Front-end code edit data:
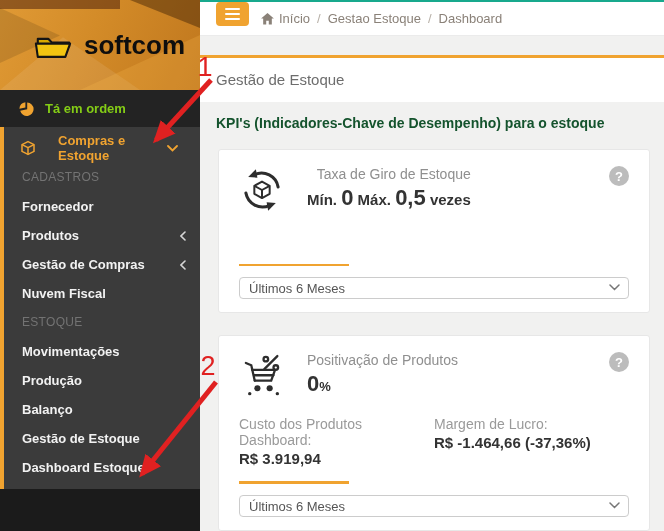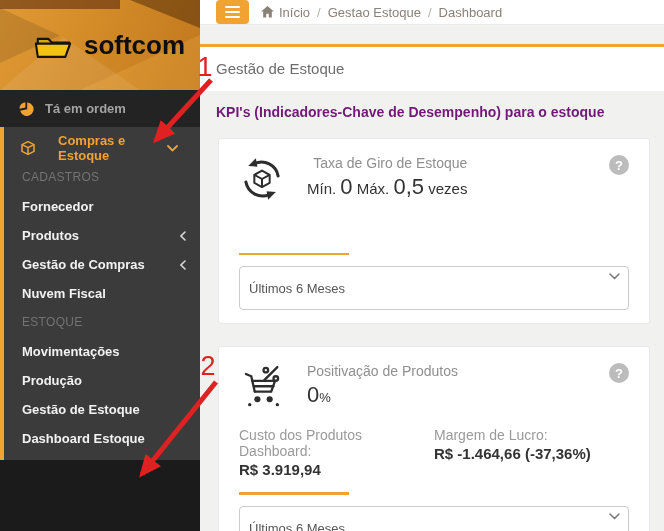--- a/index.html
+++ b/index.html
@@ -19,7 +19,7 @@
   .logo-text { font-size:26px; font-weight:bold; color:#0e0e0e; letter-spacing:0; position:relative; }
 
   .status-row { height:37px; background:#232323; display:flex; align-items:center; padding-left:18px; gap:11px; }
-  .status-label { color:#a3a3a3; font-weight:bold; font-size:13px; }
+  .status-label { color:#84cc16; font-weight:bold; font-size:13px; }
 
   .menu { background:#3b3b3b; border-left:4px solid #F0A330; padding-top:6px; padding-bottom:7px; }
   .active-row { height:30px; display:flex; align-items:center; padding-left:16px; gap:22px; cursor:pointer; }

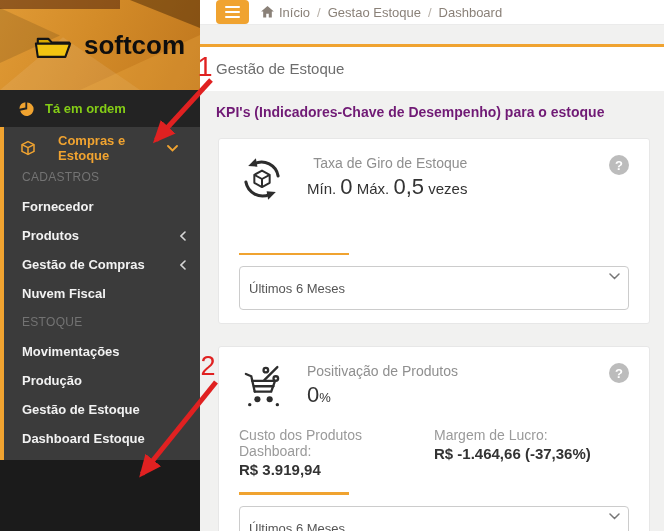--- a/index.html
+++ b/index.html
@@ -43,7 +43,7 @@
   .content { flex:1; background:#f1f1f0; position:relative; }
   .panel { margin-top:19px; background:#ffffff; border-top:3px solid #F0A330; padding:13px 16px 14px; }
   .panel-title { color:#6d6d6d; font-size:15px; }
-  .kpi-heading { margin:13px 16px 0; color:#701a75; font-size:14px; font-weight:bold; }
+  .kpi-heading { margin:13px 16px 0; color:#14532d; font-size:14px; font-weight:bold; }
 
   .card { background:#ffffff; border:1px solid #e7e7e7; border-radius:3px; margin:18px 14px 0 18px; padding:16px 20px 13px; }
   .card2 { margin-top:22px; }

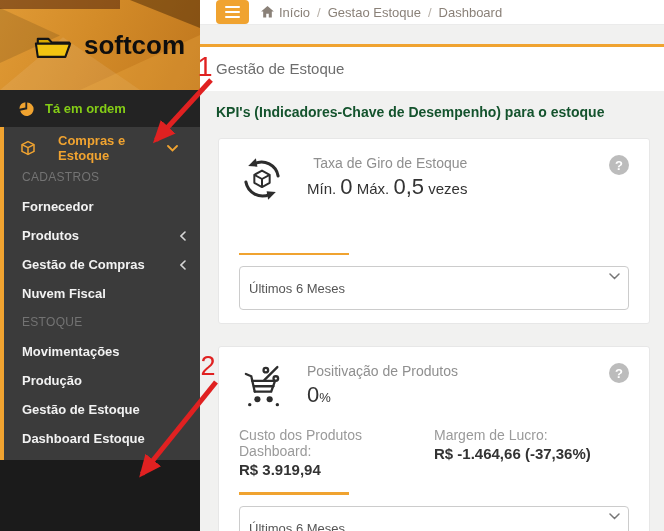--- a/index.html
+++ b/index.html
@@ -50,7 +50,7 @@
   .card-head { display:flex; align-items:flex-start; }
   .kpi-icon { width:46px; height:48px; margin-right:22px; flex:0 0 46px; }
   .kpi-title { color:#8f8f8f; font-size:14px;text-align:right; }
-  .kpi-value { margin-top:3px; color:#333333; font-weight:normal; font-size:15px; }
+  .kpi-value { margin-top:3px; color:#333333; font-weight:bold; font-size:15px; }
   .big { font-size:22px; }
   .unit-small { font-size:13px; }
   .help-badge { margin-left:auto; width:20px; height:20px; border-radius:50%; background:#bcbcbc; color:#ffffff; font-size:13px; font-weight:bold; display:flex; align-items:center; justify-content:center; cursor:pointer; flex:0 0 20px; }

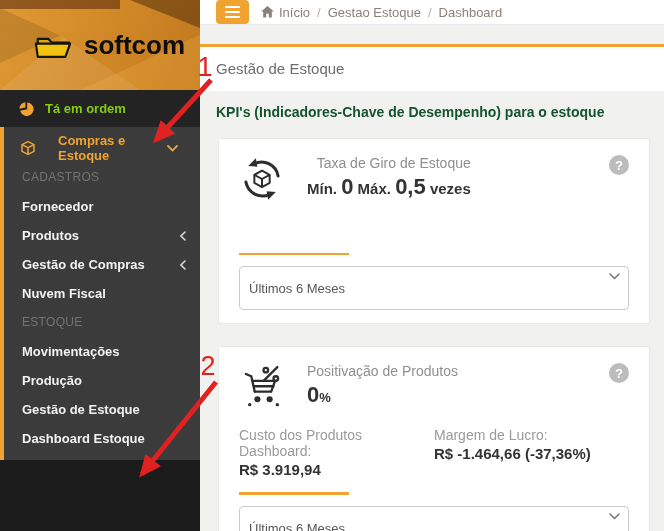--- a/index.html
+++ b/index.html
@@ -64,7 +64,7 @@
   .underline2 { width:110px; height:3px; background:#F0A330; margin-top:14px; }
 
   .select-wrap { position:relative; margin-top:11px; }
-  .period-select { width:100%; height:44px; border:1px solid #cccccc; border-radius:4px; background:#ffffff; color:#555555; font-size:13px; font-family:"Liberation Sans", sans-serif; padding:0 24px 0 9px; appearance:none; -webkit-appearance:none; }
+  .period-select { width:100%; height:22px; border:1px solid #cccccc; border-radius:4px; background:#ffffff; color:#555555; font-size:13px; font-family:"Liberation Sans", sans-serif; padding:0 24px 0 9px; appearance:none; -webkit-appearance:none; }
   .select-chevron { position:absolute; right:9px; top:7px; pointer-events:none; display:flex; }
 
   .overlay { position:absolute; left:0; top:0; width:664px; height:531px; pointer-events:none; z-index:50; }

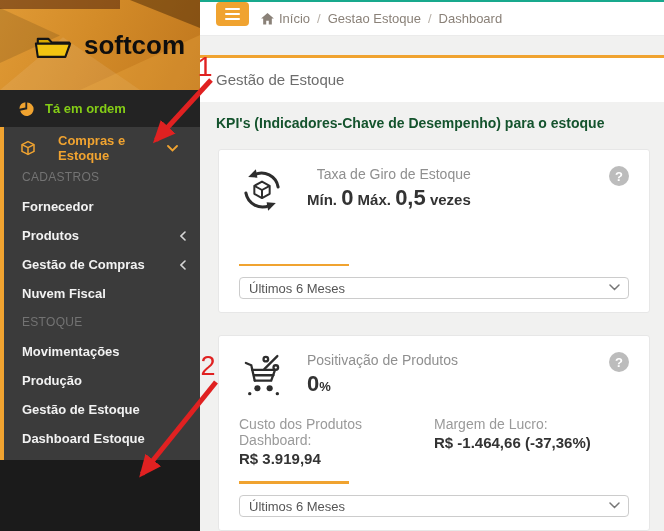--- a/index.html
+++ b/index.html
@@ -147,6 +147,9 @@
       </div>
       <div class="menu-item">
         <span>Produção</span>
+      </div>
+      <div class="menu-item">
+        <span>Balanço</span>
       </div>
       <div class="menu-item">
         <span>Gestão de Estoque</span>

* WHAT IS EXPECTED *
Repeat each record exactly, with the pictures left out.

* SOLVED EXERCISE *
--- a/index.html
+++ b/index.html
@@ -19,7 +19,7 @@
   .logo-text { font-size:26px; font-weight:bold; color:#0e0e0e; letter-spacing:0; position:relative; }
 
   .status-row { height:37px; background:#232323; display:flex; align-items:center; padding-left:18px; gap:11px; }
-  .status-label { color:#a3a3a3; font-weight:bold; font-size:13px; }
+  .status-label { color:#84cc16; font-weight:bold; font-size:13px; }
 
   .menu { background:#3b3b3b; border-left:4px solid #F0A330; padding-top:6px; padding-bottom:7px; }
   .active-row { height:30px; display:flex; align-items:center; padding-left:16px; gap:22px; cursor:pointer; }

--- a/index.html
+++ b/index.html
@@ -43,7 +43,7 @@
   .content { flex:1; background:#f1f1f0; position:relative; }
   .panel { margin-top:19px; background:#ffffff; border-top:3px solid #F0A330; padding:13px 16px 14px; }
   .panel-title { color:#6d6d6d; font-size:15px; }
-  .kpi-heading { margin:13px 16px 0; color:#701a75; font-size:14px; font-weight:bold; }
+  .kpi-heading { margin:13px 16px 0; color:#14532d; font-size:14px; font-weight:bold; }
 
   .card { background:#ffffff; border:1px solid #e7e7e7; border-radius:3px; margin:18px 14px 0 18px; padding:16px 20px 13px; }
   .card2 { margin-top:22px; }

--- a/index.html
+++ b/index.html
@@ -50,7 +50,7 @@
   .card-head { display:flex; align-items:flex-start; }
   .kpi-icon { width:46px; height:48px; margin-right:22px; flex:0 0 46px; }
   .kpi-title { color:#8f8f8f; font-size:14px;text-align:right; }
-  .kpi-value { margin-top:3px; color:#333333; font-weight:normal; font-size:15px; }
+  .kpi-value { margin-top:3px; color:#333333; font-weight:bold; font-size:15px; }
   .big { font-size:22px; }
   .unit-small { font-size:13px; }
   .help-badge { margin-left:auto; width:20px; height:20px; border-radius:50%; background:#bcbcbc; color:#ffffff; font-size:13px; font-weight:bold; display:flex; align-items:center; justify-content:center; cursor:pointer; flex:0 0 20px; }

--- a/index.html
+++ b/index.html
@@ -64,7 +64,7 @@
   .underline2 { width:110px; height:3px; background:#F0A330; margin-top:14px; }
 
   .select-wrap { position:relative; margin-top:11px; }
-  .period-select { width:100%; height:44px; border:1px solid #cccccc; border-radius:4px; background:#ffffff; color:#555555; font-size:13px; font-family:"Liberation Sans", sans-serif; padding:0 24px 0 9px; appearance:none; -webkit-appearance:none; }
+  .period-select { width:100%; height:22px; border:1px solid #cccccc; border-radius:4px; background:#ffffff; color:#555555; font-size:13px; font-family:"Liberation Sans", sans-serif; padding:0 24px 0 9px; appearance:none; -webkit-appearance:none; }
   .select-chevron { position:absolute; right:9px; top:7px; pointer-events:none; display:flex; }
 
   .overlay { position:absolute; left:0; top:0; width:664px; height:531px; pointer-events:none; z-index:50; }

--- a/index.html
+++ b/index.html
@@ -147,6 +147,9 @@
       </div>
       <div class="menu-item">
         <span>Produção</span>
+      </div>
+      <div class="menu-item">
+        <span>Balanço</span>
       </div>
       <div class="menu-item">
         <span>Gestão de Estoque</span>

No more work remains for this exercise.